Pero, ¿qué hay en esos papeles cuando por fin Belano se acuerda de revisarlos? “Eran unas cincuenta hojas tamaño folio, debidamente encuadernadas. Y en ninguna encontré planos ni mensajes cifrados, sólo poemas escritos a la manera de Miguel Hernández, algunos a la manera de León Felipe, a la manera de Blas de Otero y de Gabriel Celaya.” Esta revelación, que podría tranquilizarnos, resulta más bien demoledora: nos da a entender que, por más que lo intentara, Enrique Martín no pudo ser otra cosa que un poeta fracasado; por más que quiso, no pudo curarse de su enfermedad. La reacción del narrador es elocuente: “Aquella noche no pude dormir. Ahora era a mí al que le tocaba huir.”
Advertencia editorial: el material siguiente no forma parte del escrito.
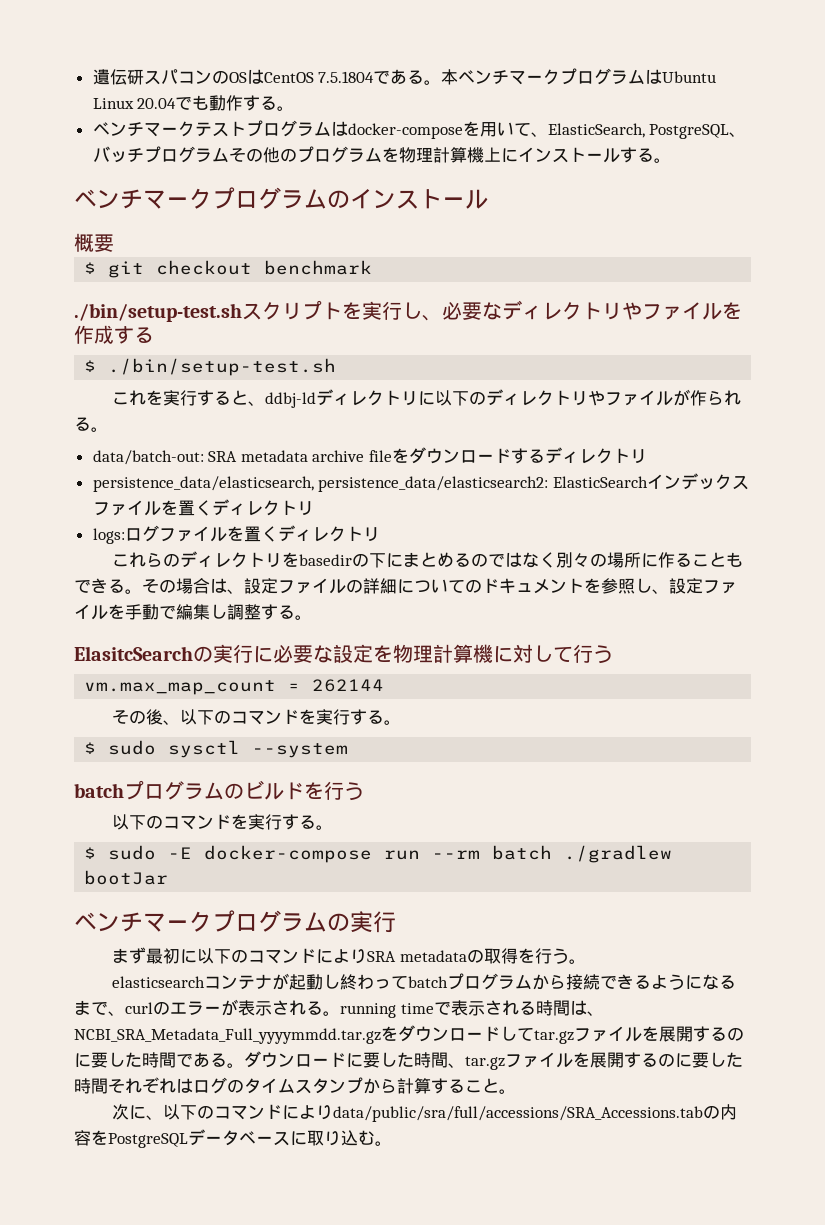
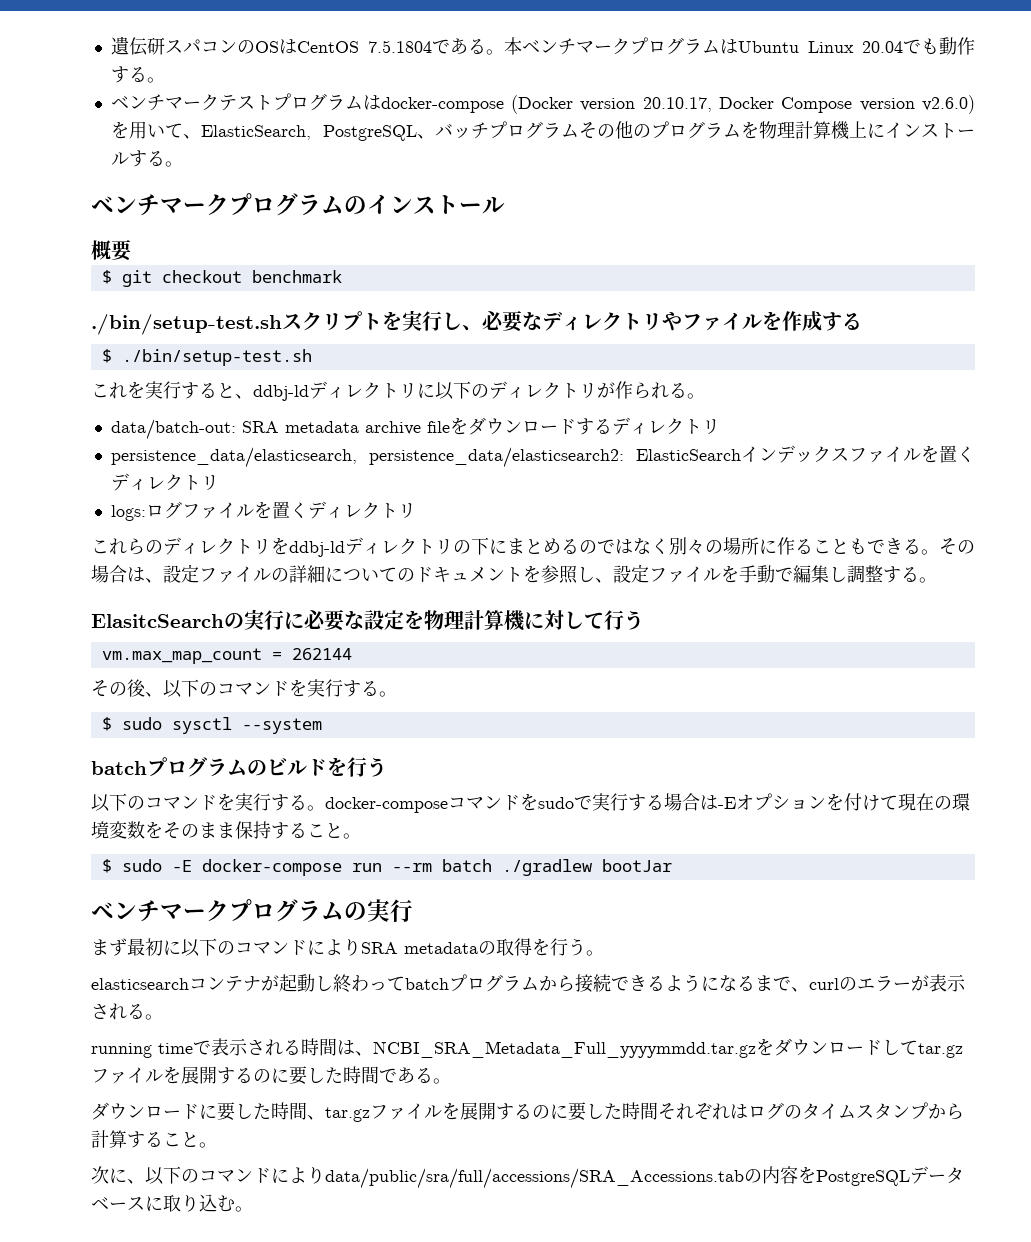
(463, 131) none -> [511,95,975,114] (Docker version 20.10.17, Docker Compose version v2.6.0)
[588,390,674,406] やファイル -> (597, 390) none
[299,554,353,566] basedir -> [289,537,453,557] ddbj-ldディレクトリ
(334, 827) none -> [325,793,970,813] [91,821,361,839] docker-composeコマンドをsudoで実行する場合は-Eオプションを付けて現在の環境変数をそのまま保持すること。
(340, 1013) none -> (163, 1017) //
(244, 1065) none -> (451, 1081) //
Belano está aun más enfermo que Enrique Martín, y esa enfermedad lo llevará a una tumba anónima en África. Los detectives salvajes repite, a escala novelística, el recurso de la decepción deliberada. La primera parte termina cuando Belano parte hacia Sonora con Ulises Lima en busca de Cesárea Tinajero y durante la segunda parte, la más extensa del libro, el lector no sabe qué pasó en ese viaje que tenía todos los elementos para ser una experiencia fundacional: la búsqueda de la escritora perdida, el posible hallazgo de una forma distinta de hacer literatura. En la tercera parte, sin embargo, se revela que ese viaje fracasó por completo: encuentran a Cesárea Tinajero tan solo para llevarle la muerte. Ni Belano ni Ulises Lima portaban, durante sus veinte años de errancia, ningún secreto arrancado a Cesárea Tinajero o los desiertos de Sonora; desde el comienzo no había otra posibilidad, otro destino que el fracaso.

Es posible que el poeta pueda soportarlo todo, pero esa capacidad parece más un castigo que un don. La perseverancia en lo indebido, para robarle una frase a Vallejo, no resulta aquí un mérito sino algo que lleva al desastre. El destino de Enrique Martín es espantoso, y no encontramos en él ni siquiera esa “santidad literaria” de la que habla Belano al comienzo de la historia. Es un destino atravesado por algo peor que ruina, locura o muerte: la banalidad. Hubiese sido mejor huir.